On 2010-10-13 20:18, Walter Bright wrote:
Jacob Carlborg wrote:
I don't know how you have implemented TLS on Mac OS X but it does
support TLS via the Posix API pthreads. This is the only page from
Apple's documentation I could find for now (I'm certain I've seen a
better page)
http://developer.apple.com/macosx/multithreadedprogramming.html .

Yeah, I know about pthreads TLS, but that's wholly inadequate.

According to these:
http://lifecs.likai.org/2010/05/mac-os-x-thread-local-storage.html and
http://lists.apple.com/archives/darwin-dev/2005/Sep/msg00005.html the
implementation of TLS in the Posix API on Mac OS X should be as fast
as the EFL implementation. As the blog post mentions, there is an
inline version of pthread_getspecific. I also have to add that I have
no idea if the pthreads can be used to implement TLS in the compiler.

With gcc on OSX, try this:

__thread int x;

It will fail. Furthermore, OSX has no documented way to allocate TLS
static data in the object file. I spent considerable effort figuring out
a way to do this and get around the numerous bugs in the OSX linker that
tried to stop me.

I just read a bit about how TLS is implemented on linux, just of curiosity what was the problem, the linker, runtime, loader or all? On linux the static TLS data is put in the the object file like any other data. The only difference is it has a different name of the section/segment and an additional flag. Then of course the linker, runtime and loader know about these sections and make any necessary initializations when the application loads.

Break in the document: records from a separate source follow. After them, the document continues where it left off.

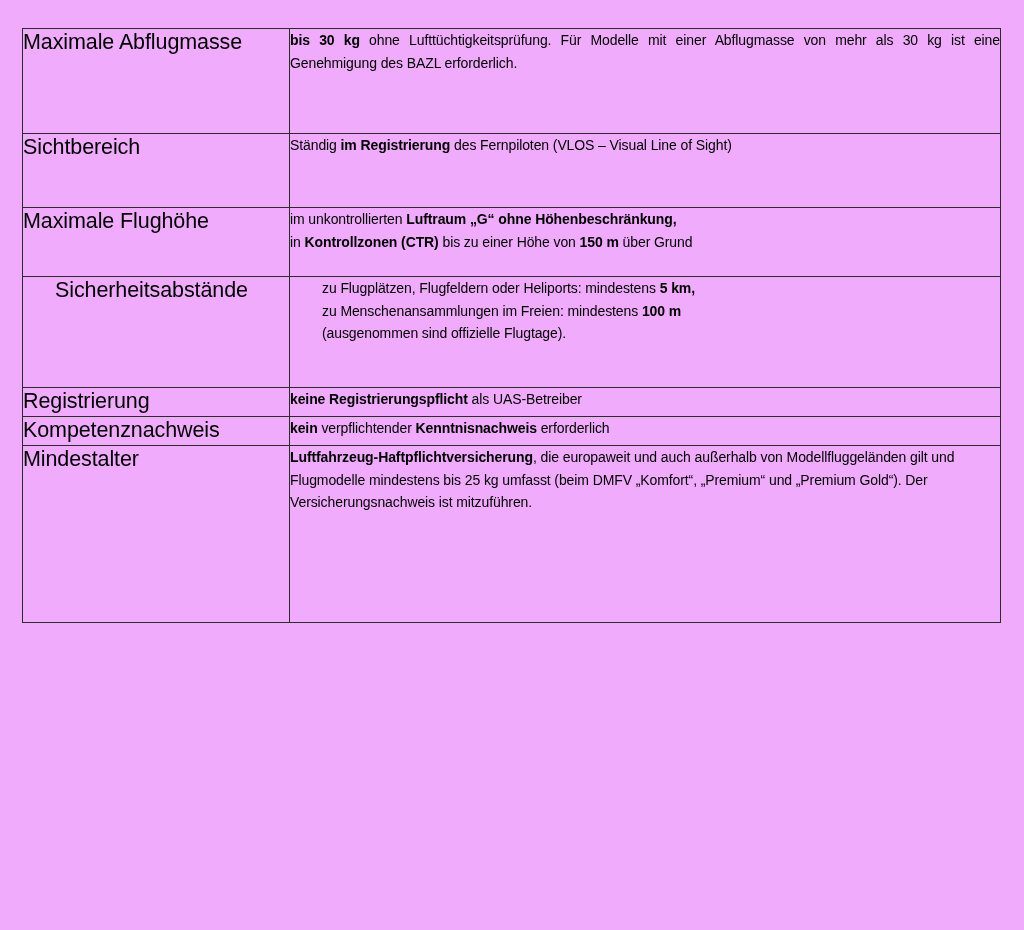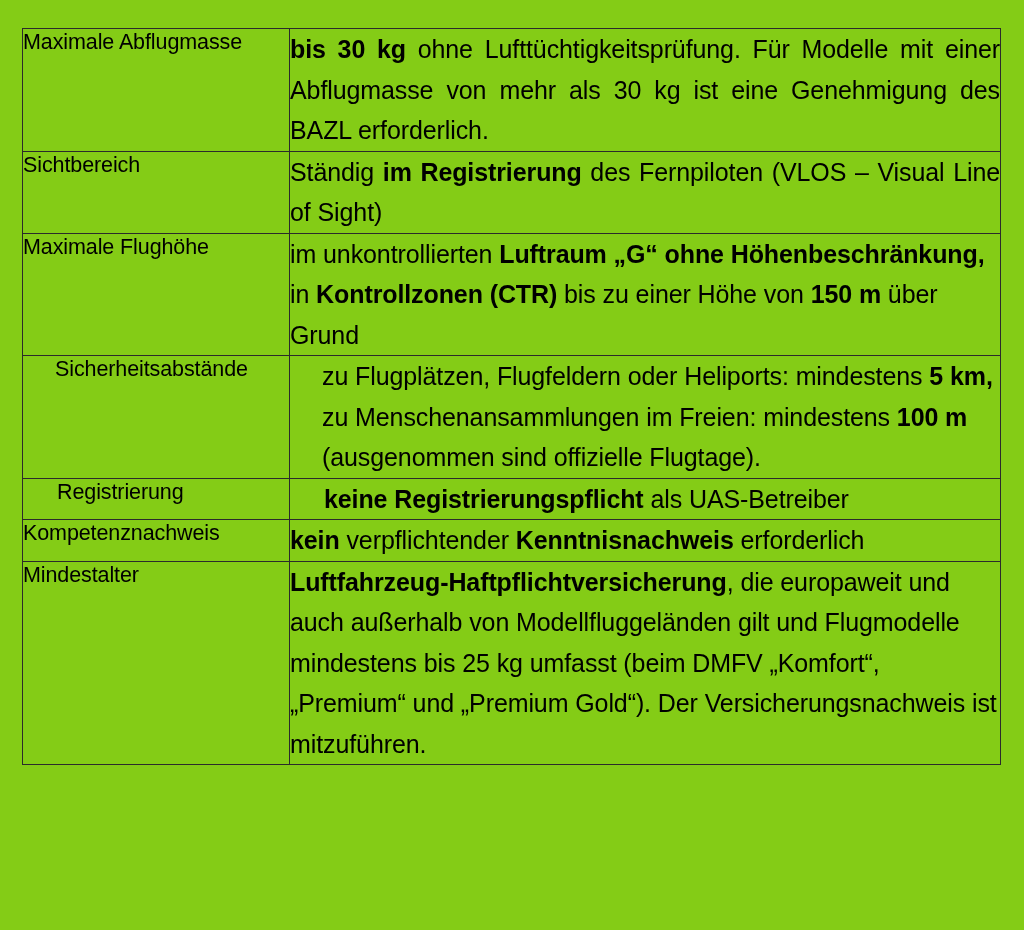"Maximale Abflugmasse" .page { background: #84cc16 -> #f0abfc }
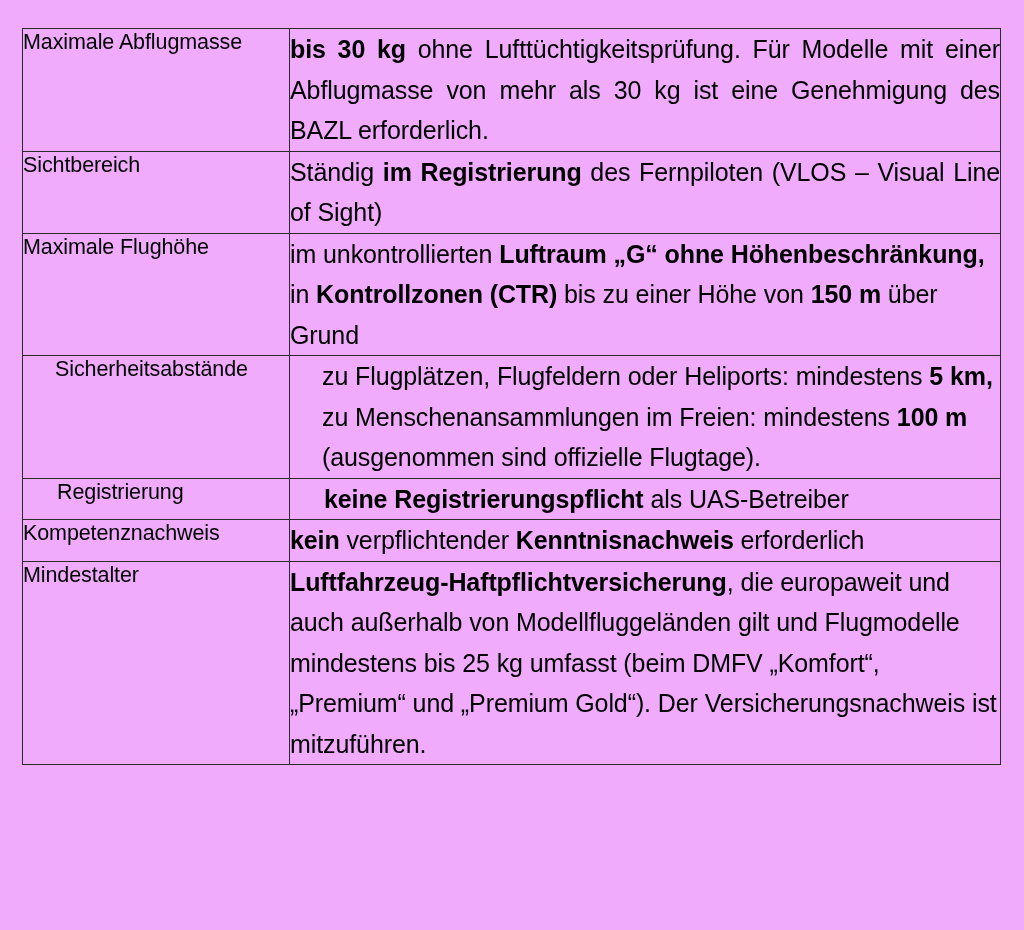"bis 30 kg ohne Lufttüchtigkeitsprüfung." td.value-cell { font-size: 25px -> 14px }
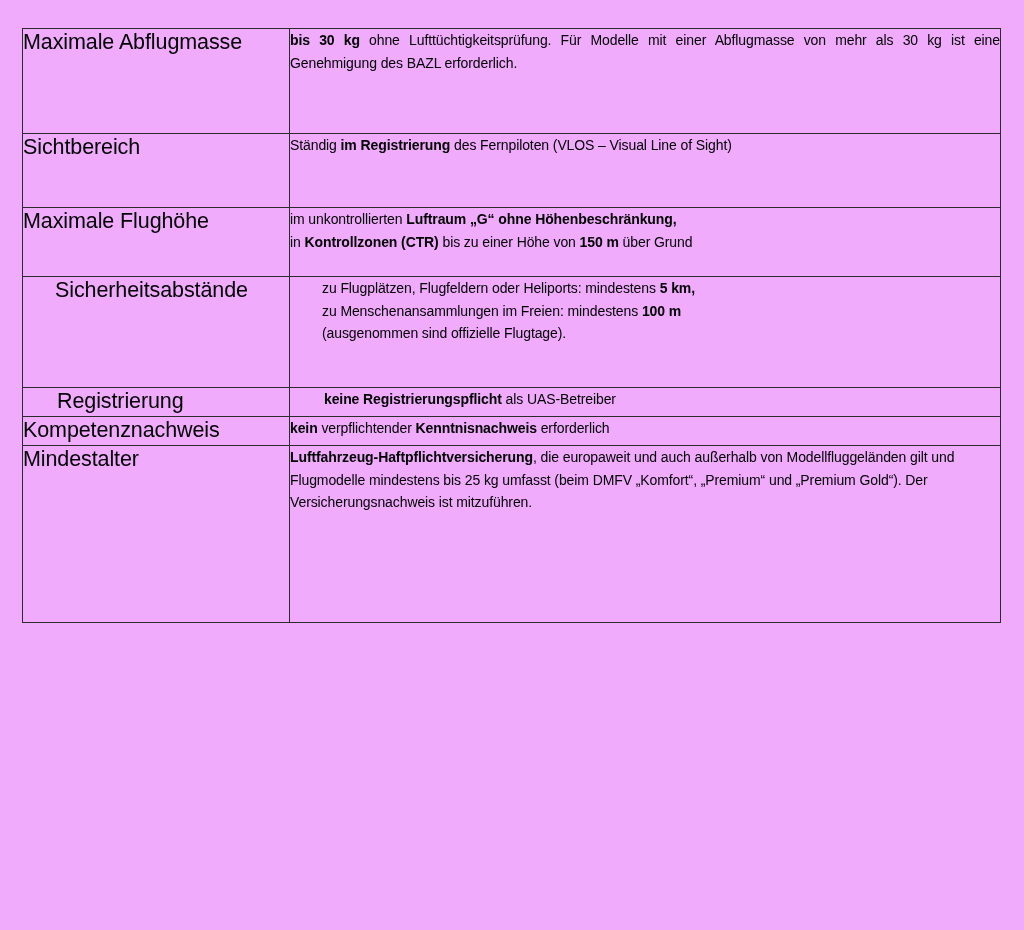"Registrierung" tr.r6 td { padding-left: 34px -> none }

There's good reason for Windows, Linux, FreeBSD, etc. to support the
declaration of TLS in the C source code.

BTW, the dates on the second article postdate the D TLS implementation
by years. Perhaps Apple has improved things. The third article just
points out problems with the TLS.

Anyhow, the source is here:

http://www.dsource.org/projects/druntime/browser/trunk/src/core/thread.d

and the function you're interested in is ___tls_get_addr. You're welcome
to make improvements to it.

That doesn't seem to be a lot of code to optimize, is Thread.getThis() slow?